Autocyclic versus Allocyclic Processes in the Deposition of the FMD

There is general agreement that there was an absence of polar ice caps, sea ice, and continental ice in the Cambrian Period (Hearing et al., 2018; Wotte et al., 2019; but see Runkal et al., 2010, and response by Landing, 2011). Coupled with extremely high (~4500 ppm) atmospheric CO2 (Berner and Kothavala, 2001), this indicates that the Cambrian Period, and the Miaolingian and Furongian Epochs in particular, experienced “supergreenhouse” climatic conditions. This term is used in a paleo-climate context to characterize geologic intervals of extraordinary warmth (Stephens et al., 2016). This in turn argues against glacioeustatic fluctuations as drivers of repetitive facies transitions within the FMD. Under supergreenhouse conditions, orbitally driven fluctuations of sea level are thought to be minimal or completely absent (Catuneanu et al., 2009). We conclude, therefore, that conspicuous meter-scale alternations of peritidal facies seen in some portions of the FMD (Fig. 8) were primarily autocyclic and were not driven by glacio-eustatic sea-level change or other allocyclic forces.

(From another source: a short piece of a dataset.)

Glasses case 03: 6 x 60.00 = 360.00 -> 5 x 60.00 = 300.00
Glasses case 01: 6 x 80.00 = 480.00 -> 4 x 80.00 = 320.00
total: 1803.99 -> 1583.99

Research on aquifer eustasy in epicratonic Cretaceous supergreenhouse settings suggests that geologically shortterm shifts between humid to arid climate conditions can produce variations in aquifer charge and discharge that are volumetrically similar to the impact of waxing and waning glaciers (Hay and Leslie, 1990; Wendler and Wendler, 2016). Such variations can drive cyclic patterns in shallow carbonate systems (Wendler et al., 2016), and such patterns may occur in synchrony with Milankovitch- and sequence stratigraphic–scale cycles. In settings where geochronologic control is superb, it may be possible to link cyclic carbonatehosted proxies like weathered clays to climate drivers and processes, such as increased chemical weathering under humid lowstand conditions, and vice versa (see reviews in Sames et al., 2020).

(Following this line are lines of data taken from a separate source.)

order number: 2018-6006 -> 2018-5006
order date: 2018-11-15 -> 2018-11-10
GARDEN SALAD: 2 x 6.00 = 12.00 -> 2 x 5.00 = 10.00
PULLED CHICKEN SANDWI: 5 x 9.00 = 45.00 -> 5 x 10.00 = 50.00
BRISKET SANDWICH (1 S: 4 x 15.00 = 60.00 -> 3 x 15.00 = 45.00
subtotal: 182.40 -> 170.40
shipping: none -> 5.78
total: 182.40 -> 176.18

Examination of the FMD in craton-margin exposures typically involves hiking up narrow canyons or along narrow ridge crests. For that reason, it is difficult to trace the lateral continuity of individual beds, lithofacies, and stacking patterns. However, two studies of Furongian portions of the Great American Carbonate Bank in central Nevada and western Utah were specifically designed to test the lateral continuity of individual facies couplets (Zeiza, 2010; Widiarti, 2011). Both of these studies revealed that couplet boundaries disappear within tens to hundreds of meters parallel to bedding and that within individual couplets, the component facies pinch out or interfinger with other facies or with non-alternating intervals. In both cases, the researchers concluded that autocyclic processes, similar to those inherent in the aggrading-tidal-island model of Pratt and James (1986), were the agents responsible for the alternation of facies rather than allocyclic processes.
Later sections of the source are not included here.